* [EXERCISE INSTRUCTIONS] Could you repeat all of the entries exactly, leaving out any pictures?

Stored data entries:
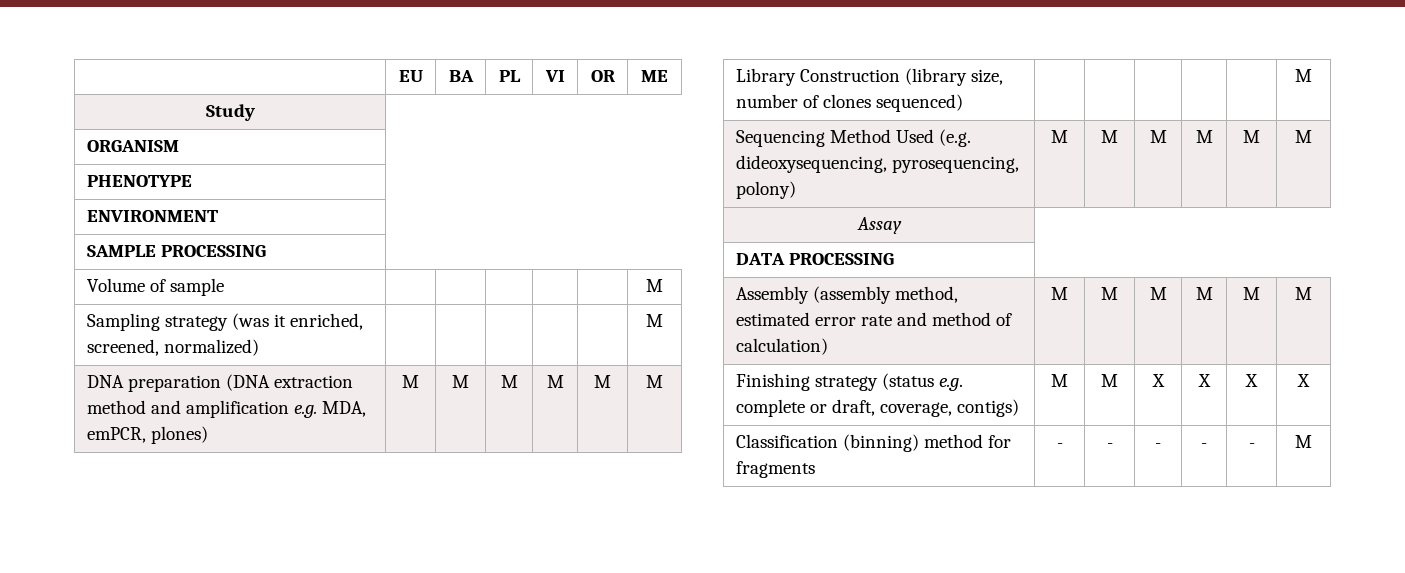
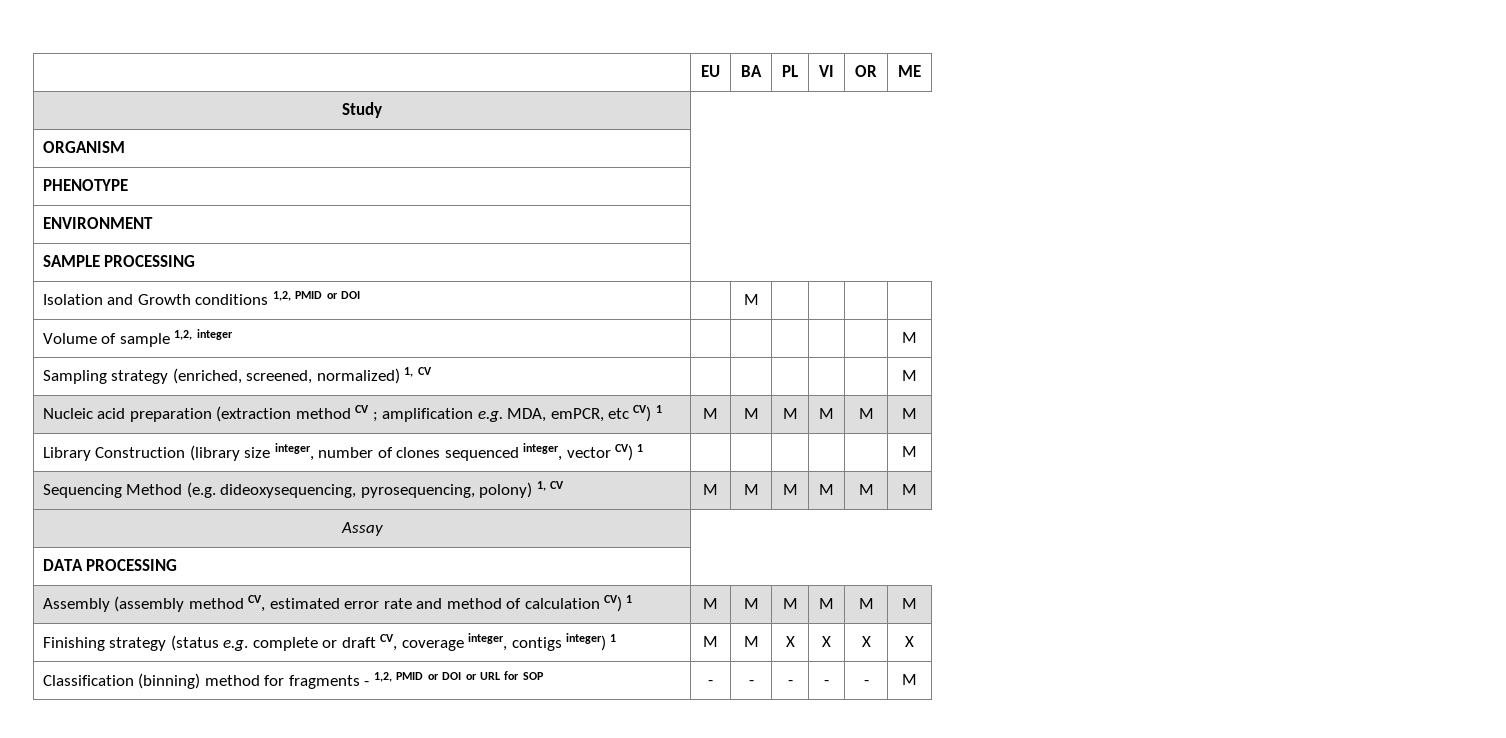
+ Isolation and Growth conditions 1,2, PMID or DOI | | M | | | |
- Volume of sample | | | | | | M
+ Volume of sample 1,2, integer | | | | | | M
- Sampling strategy (was it enriched, screened, normalized) | | | | | | M
- DNA preparation (DNA extraction method and amplification e.g. MDA, emPCR, plones) | M | M | M | M | M | M
+ Sampling strategy (enriched, screened, normalized) 1, CV | | | | | | M
+ Nucleic acid preparation (extraction method CV ; amplification e.g. MDA, emPCR, etc CV) 1 | M | M | M | M | M | M
- Library Construction (library size, number of clones sequenced) | | | | | | M
+ Library Construction (library size integer, number of clones sequenced integer, vector CV) 1 | | | | | | M
- Sequencing Method Used (e.g. dideoxysequencing, pyrosequencing, polony) | M | M | M | M | M | M
+ Sequencing Method (e.g. dideoxysequencing, pyrosequencing, polony) 1, CV | M | M | M | M | M | M
- Assembly (assembly method, estimated error rate and method of calculation) | M | M | M | M | M | M
+ Assembly (assembly method CV, estimated error rate and method of calculation CV) 1 | M | M | M | M | M | M
- Finishing strategy (status e.g. complete or draft, coverage, contigs) | M | M | X | X | X | X
+ Finishing strategy (status e.g. complete or draft CV, coverage integer, contigs integer) 1 | M | M | X | X | X | X
- Classification (binning) method for fragments | - | - | - | - | - | M
+ Classification (binning) method for fragments - 1,2, PMID or DOI or URL for SOP | - | - | - | - | - | M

* [RESULT FOR THIS EXERCISE]
+ Isolation and Growth conditions 1,2, PMID or DOI | | M | | | |
- Volume of sample | | | | | | M
+ Volume of sample 1,2, integer | | | | | | M
- Sampling strategy (was it enriched, screened, normalized) | | | | | | M
- DNA preparation (DNA extraction method and amplification e.g. MDA, emPCR, plones) | M | M | M | M | M | M
+ Sampling strategy (enriched, screened, normalized) 1, CV | | | | | | M
+ Nucleic acid preparation (extraction method CV ; amplification e.g. MDA, emPCR, etc CV) 1 | M | M | M | M | M | M
- Library Construction (library size, number of clones sequenced) | | | | | | M
+ Library Construction (library size integer, number of clones sequenced integer, vector CV) 1 | | | | | | M
- Sequencing Method Used (e.g. dideoxysequencing, pyrosequencing, polony) | M | M | M | M | M | M
+ Sequencing Method (e.g. dideoxysequencing, pyrosequencing, polony) 1, CV | M | M | M | M | M | M
- Assembly (assembly method, estimated error rate and method of calculation) | M | M | M | M | M | M
+ Assembly (assembly method CV, estimated error rate and method of calculation CV) 1 | M | M | M | M | M | M
- Finishing strategy (status e.g. complete or draft, coverage, contigs) | M | M | X | X | X | X
+ Finishing strategy (status e.g. complete or draft CV, coverage integer, contigs integer) 1 | M | M | X | X | X | X
- Classification (binning) method for fragments | - | - | - | - | - | M
+ Classification (binning) method for fragments - 1,2, PMID or DOI or URL for SOP | - | - | - | - | - | M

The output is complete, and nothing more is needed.